Segundo noticiário, parece que está sendo negociado entre os poupadores e os bancos um acordo no sentido de solucionar as perdas provocadas pelos planos Verão, Collor e Bresser.
Os prejuízos causados por esses planos econômicos são de grande monta e, segundo estimativas, giram em torno de 150 bilhões a 340 bilhões de reais. No entanto, os que pouparam não irão receber o valor que lhes é devido mas, tão somente, 11 bilhões, que se pode dizer insignificante pelo verdadeiro valor a ser recebido. No entanto, antes isso do que nada.
Há dezenas de milhares de ações propostas e isso vem preocupando as autoridades envolvidas como a Federação Brasileira de Bancos (Febraban), a Advocacia-Geral da União (AGU) e representantes de poupadores, que pretendem dar um fim nesse estado de coisas. Ao que tudo indica os valores a serem devolvidos serão bem menores do que os que realmente deveriam ser, eis que os valores são volumosos pela decorrência do tempo.
O Plano Verão foi instituído em janeiro de 1989 e determinou que os saldos das cadernetas de poupança em fevereiro daquele ano fossem atualizados com base no rendimento acumulado das Letras Financeiras do Tesouro do e não mais pelo INPC (Índice de Preço do Consumidor) havendo, por conseguinte, uma perda de 20,46% que não foi creditada na poupança. Portanto, todos os consumidores que possuíam caderneta de poupança com aniversário entre 1º a 15 de janeiro de 1989 e que mantiveram saldo na conta até a remuneração do mês seguinte, ou seja, fevereiro de 1989 têm direito de receber os valores.

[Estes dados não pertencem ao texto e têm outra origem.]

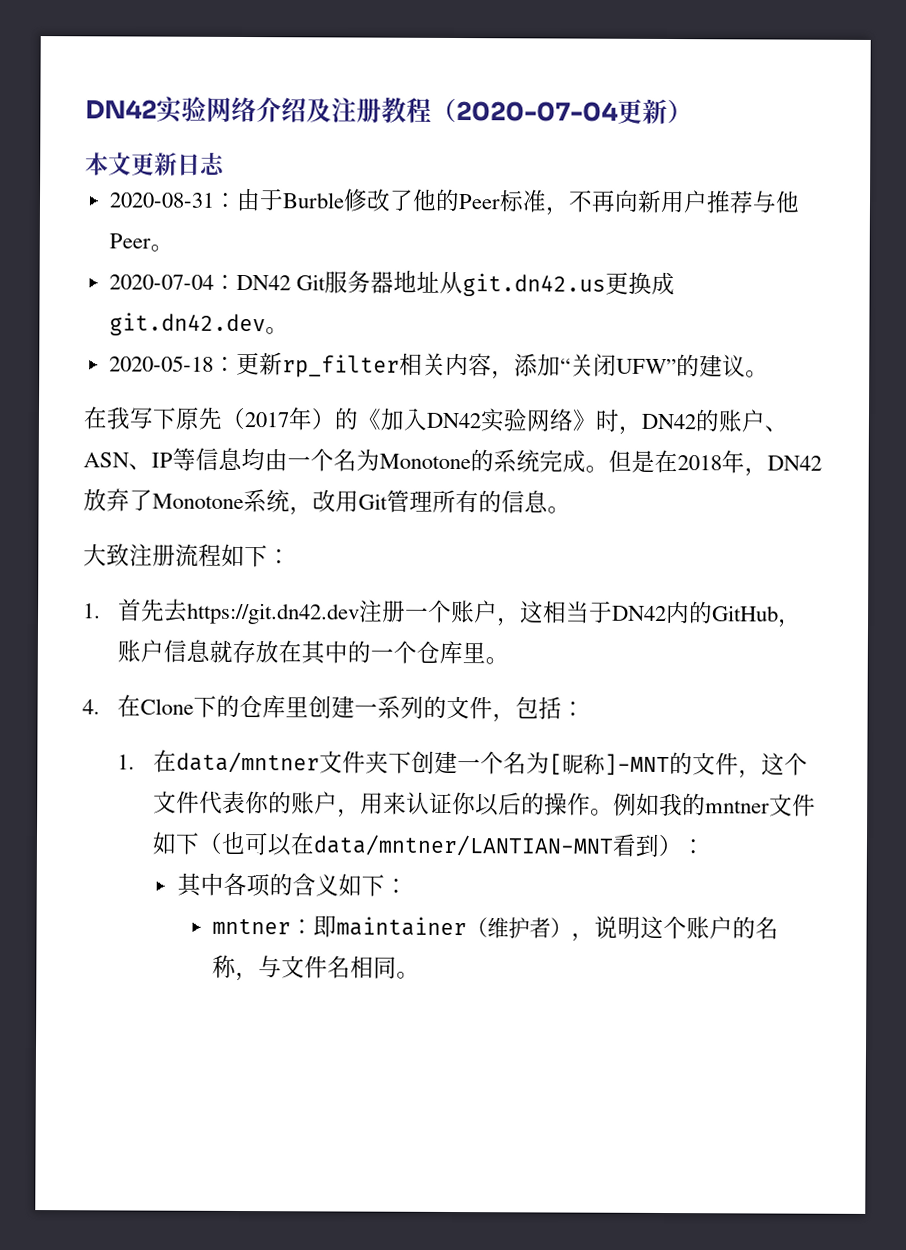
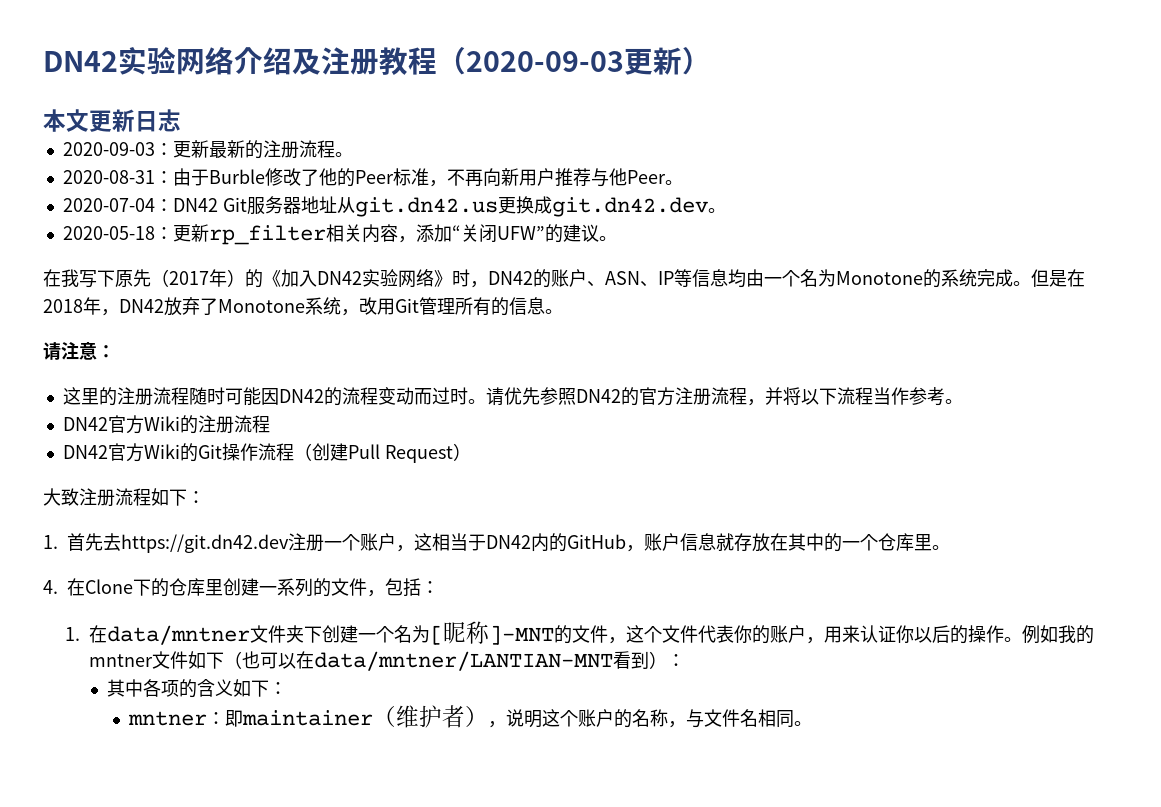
- DN42实验网络介绍及注册教程（2020-07-04更新）
+ DN42实验网络介绍及注册教程（2020-09-03更新）
+ 2020-09-03：更新最新的注册流程。
+ 请注意：
+ 这里的注册流程随时可能因DN42的流程变动而过时。请优先参照DN42的官方注册流程，并将以下流程当作参考。
+ DN42官方Wiki的注册流程
+ DN42官方Wiki的Git操作流程（创建Pull Request）

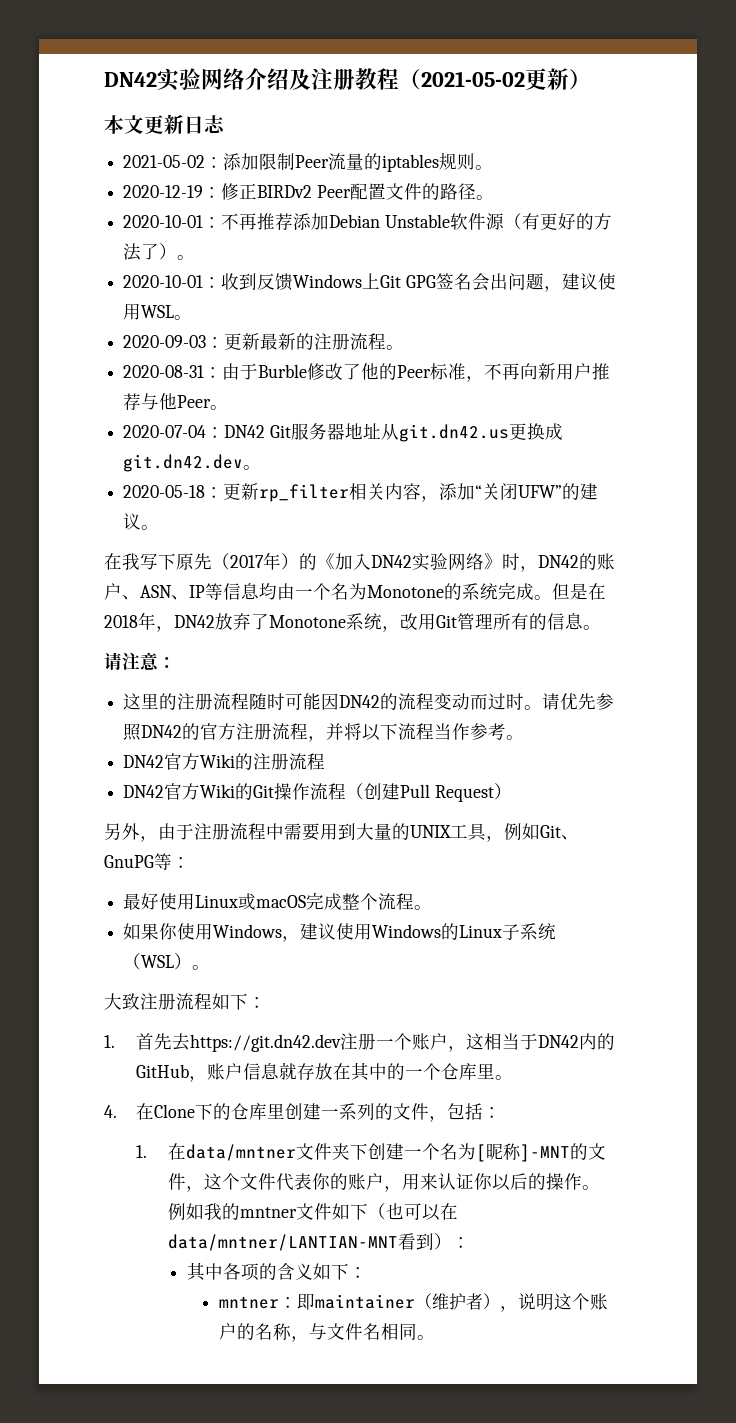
- DN42实验网络介绍及注册教程（2020-09-03更新）
+ DN42实验网络介绍及注册教程（2021-05-02更新）
+ 2021-05-02：添加限制Peer流量的iptables规则。
+ 2020-12-19：修正BIRDv2 Peer配置文件的路径。
+ 2020-10-01：不再推荐添加Debian Unstable软件源（有更好的方法了）。
+ 2020-10-01：收到反馈Windows上Git GPG签名会出问题，建议使用WSL。
+ 另外，由于注册流程中需要用到大量的UNIX工具，例如Git、GnuPG等：
+ 最好使用Linux或macOS完成整个流程。
+ 如果你使用Windows，建议使用Windows的Linux子系统（WSL）。

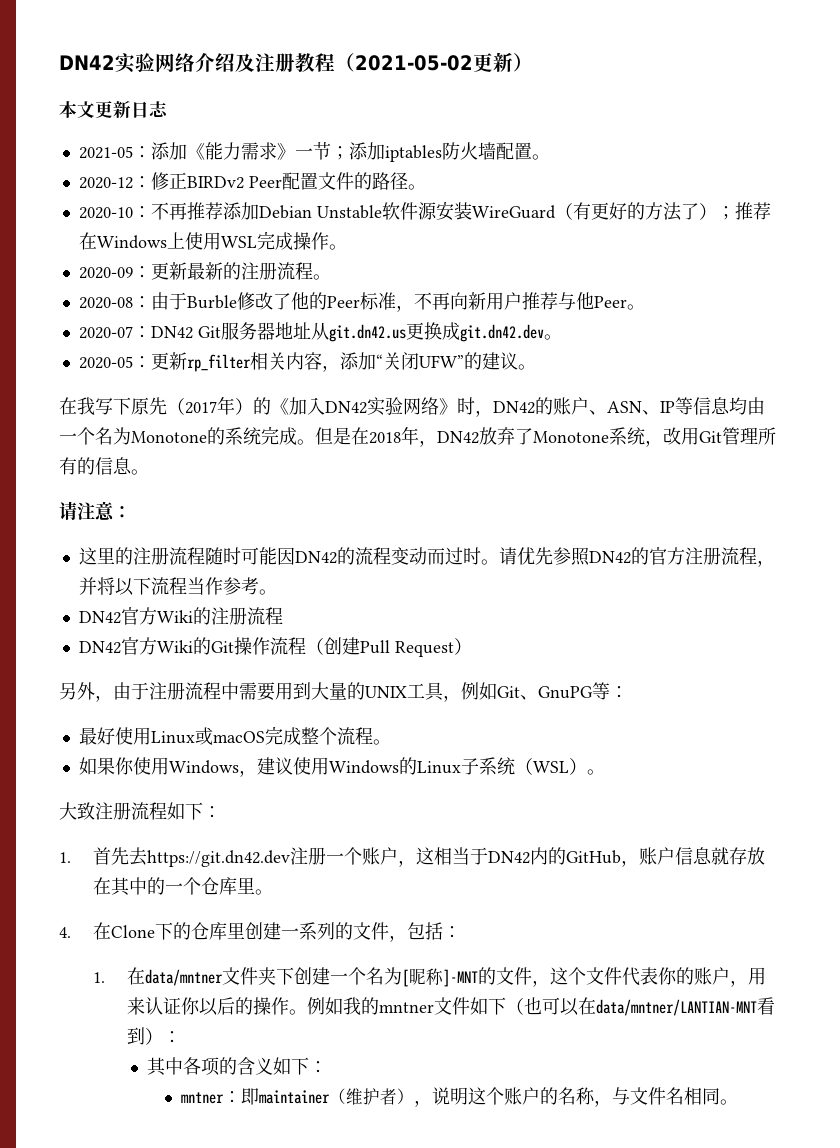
- 2021-05-02：添加限制Peer流量的iptables规则。
- 2020-12-19：修正BIRDv2 Peer配置文件的路径。
+ 2021-05：添加《能力需求》一节；添加iptables防火墙配置。
+ 2020-12：修正BIRDv2 Peer配置文件的路径。
- 2020-10-01：不再推荐添加Debian Unstable软件源（有更好的方法了）。
- 2020-10-01：收到反馈Windows上Git GPG签名会出问题，建议使用WSL。
- 2020-09-03：更新最新的注册流程。
+ 2020-10：不再推荐添加Debian Unstable软件源安装WireGuard（有更好的方法了）；推荐在Windows上使用WSL完成操作。
+ 2020-09：更新最新的注册流程。
- 2020-08-31：由于Burble修改了他的Peer标准，不再向新用户推荐与他Peer。
+ 2020-08：由于Burble修改了他的Peer标准，不再向新用户推荐与他Peer。
- 2020-07-04：DN42 Git服务器地址从git.dn42.us更换成git.dn42.dev。
+ 2020-07：DN42 Git服务器地址从git.dn42.us更换成git.dn42.dev。
- 2020-05-18：更新rp_filter相关内容，添加“关闭UFW”的建议。
+ 2020-05：更新rp_filter相关内容，添加“关闭UFW”的建议。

O Plano Collor converteu cruzados novos para cruzeiro, mas determinou o bloqueio de valores excedentes a NCz$ 50.000,00 (cinquenta mil cruzados novos) de todas as contas de poupança e a remuneração dos valores bloqueados pelo Bônus do Tesouro Nacional (BTNF) e não mais pelo Índice de Preços ao Consumidor. Houve perda de 44,80% dos rendimentos.
E, por fim, o Plano Bresser, lançado em 1987, fez com que milhões de cidadãos deixassem de receber cerca de R$ 2 trillhões de reais, referentes a diferença de 8,08% não contabilizada pelos bancos no mês subsequente. A justiça reconhece o direito do poupador que mantinha, em junho de 1987, saldo em caderneta de poupança com aniversário na primeira quinzena do mês.
É volumoso o número de ações dos poupadores que buscam seus direitos que, de um momento para o outro e sem prévio aviso, viram os rendimentos de suas poupanças diminuídos.
Pelo que se sabe, o valor a ser devolvido é bastante elevado. Por isso a grande preocupação dos Bancos. Com certeza, entre as partes envolvidas, por certo, haverá uma negociação entre de modo que venha satisfazer todas as partes.